Quant à l’exposition « Family Pictures », elle pioche dans les collections de la MEP et propose des œuvres mettant en images des proches des photographes, père ou mère, enfant, ou mari et femme, comme Emmet Gowin qui a photographié Edith, sa femme, tout au long de leur vie commune, muse aimée et célébrée par des portraits amoureux à tout age.
Edith, Danville, Virginia, 1971 Emmet Gowin
Je n'en connais pas la raison profonde, mais je n'ai pratiquement jamais pris mes proches en photographie, ni mes parents, ni ma femme ou mes enfants.
Pourtant, je suis toujours ému quand je regarde les photographies prises par les autres, dans lesquelles je retrouve, par exemple, mes garçons aux divers âges de l'enfance.

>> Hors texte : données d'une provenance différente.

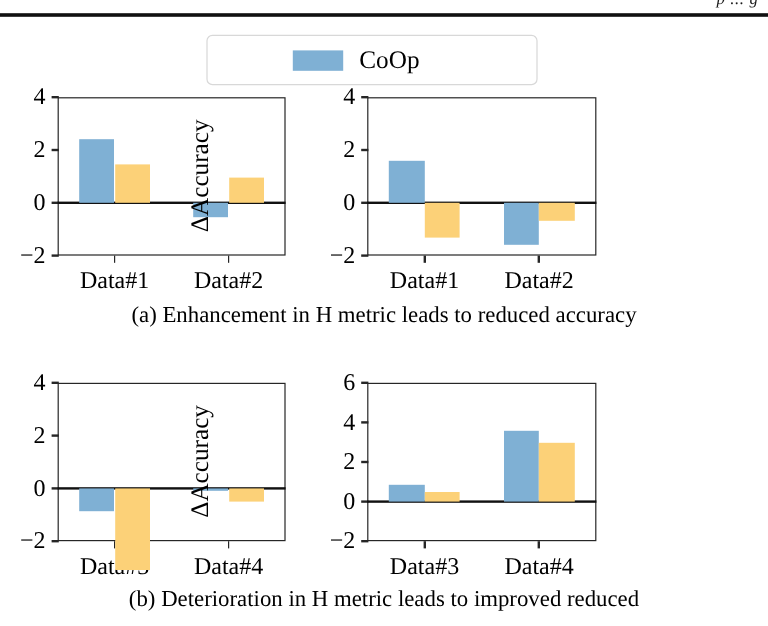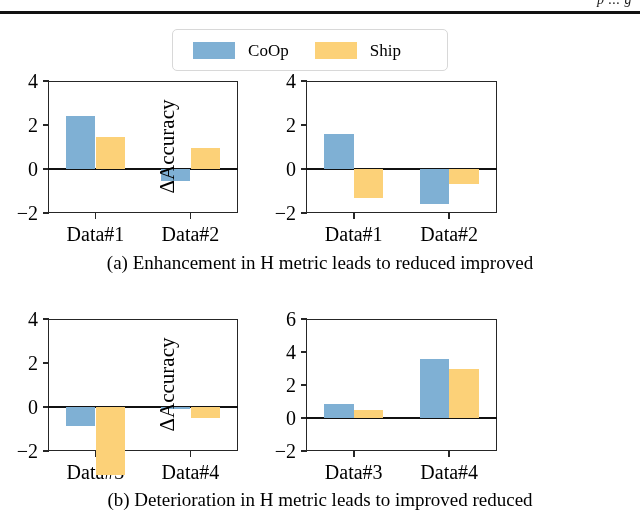--- a/index.html
+++ b/index.html
@@ -64,7 +64,7 @@
     display: inline-block;
   }
   .legend-label {
-    font-size: 17px;
+    font-size: 21px;
     line-height: 1;
     margin-left: 13px;
     margin-right: 26px;

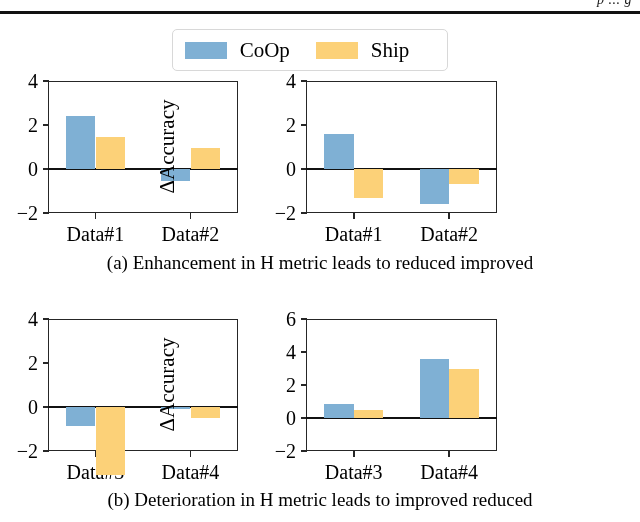--- a/index.html
+++ b/index.html
@@ -150,10 +150,6 @@
   <div class="legend-entry">
     <span class="legend-swatch" style="background:#7fb0d4"></span>
     <span class="legend-label">CoOp</span>
-  </div>
-  <div class="legend-entry">
-    <span class="legend-swatch" style="background:#fcd178"></span>
-    <span class="legend-label">Ship</span>
   </div>
 </div>
 

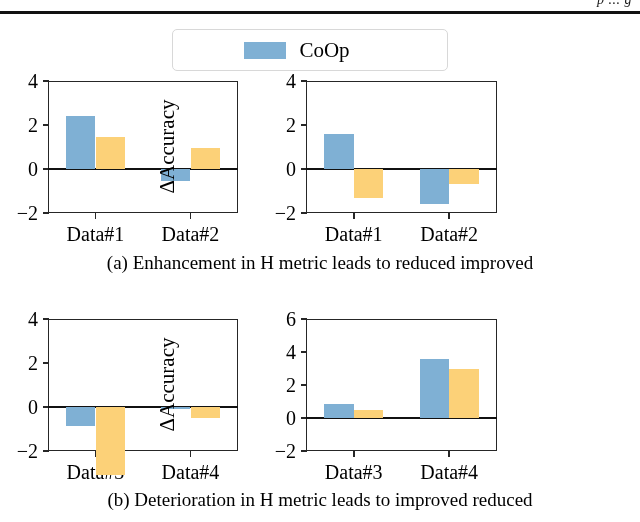--- a/index.html
+++ b/index.html
@@ -194,7 +194,7 @@
     <div class="bar coop" title="CoOp Data#2: -1.6" style="left: 113.645px; top: 88px; width: 29.605px; height: 35.2px; background: rgb(127, 176, 212);"></div>
     <div class="bar ship" title="Ship Data#2: -0.7" style="left: 143.25px; top: 88px; width: 29.605px; height: 15.4px; background: rgb(252, 209, 120);"></div>
   </div>
-<div class="caption" id="caption-a" style="left:0;top:253px">(a) Enhancement in H metric leads to reduced improved</div>
+<div class="caption" id="caption-a" style="left:0;top:253px">(a) Enhancement in H metric leads to reduced accuracy</div>
 
 <div class="plot" id="plot-b-left" style="left: 48px; top: 319px; width: 190px; height: 132px;">
     <div class="plot-frame" style="width: 190px; height: 132px;"></div>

Mais j'ai nié à mes propres photographies ce rôle de mémoire...
Aussi chiffonné soit-il, mon cœur d'artichaut ne m'a pas privé de plaisir en terminant ma visite avec les deux autres artistes proposés.
D'Harry Callahan, déjà présent dans « Family Pictures » avec Eleanor, j'ai retenu un magnifique travail sur l'ombre et la lumière, fruit de son séjour provençal, dans les années 50.
Johann Rousselot, découvert dans la toujours excellente émission « Ping Pong », met enfin une dernière touche de couleurs à ce billet, avec une image de New Delhi, mégalopole effrayante et fascinante.
J'aurais pu consacrer mon billet aux images de Christine Spengler, photographe de guerre que j'ai récemment découverte dans un documentaire d'Arte sur les femmes photographes de guerre.
Mais finalement, j'ai retenu de ma riche visite à la MEP, les paysages industriels d'Alain Pras.
Je ne connaissais pas ce photographe mais nous étions déjà frères.
Mon fond d'écran, sur mon ordinateur professionnel est une image que j'ai prise sur le Port de Québec.
Il interpelle souvent mes collègues qui ne le trouvent pas « beau ».
il est vrai que ce n'est pas le paysage couramment exposé à un retour de vacances.
Je trouve dans l’agencement des formes, dans les couleurs, une puissance esthétique qui m'attire.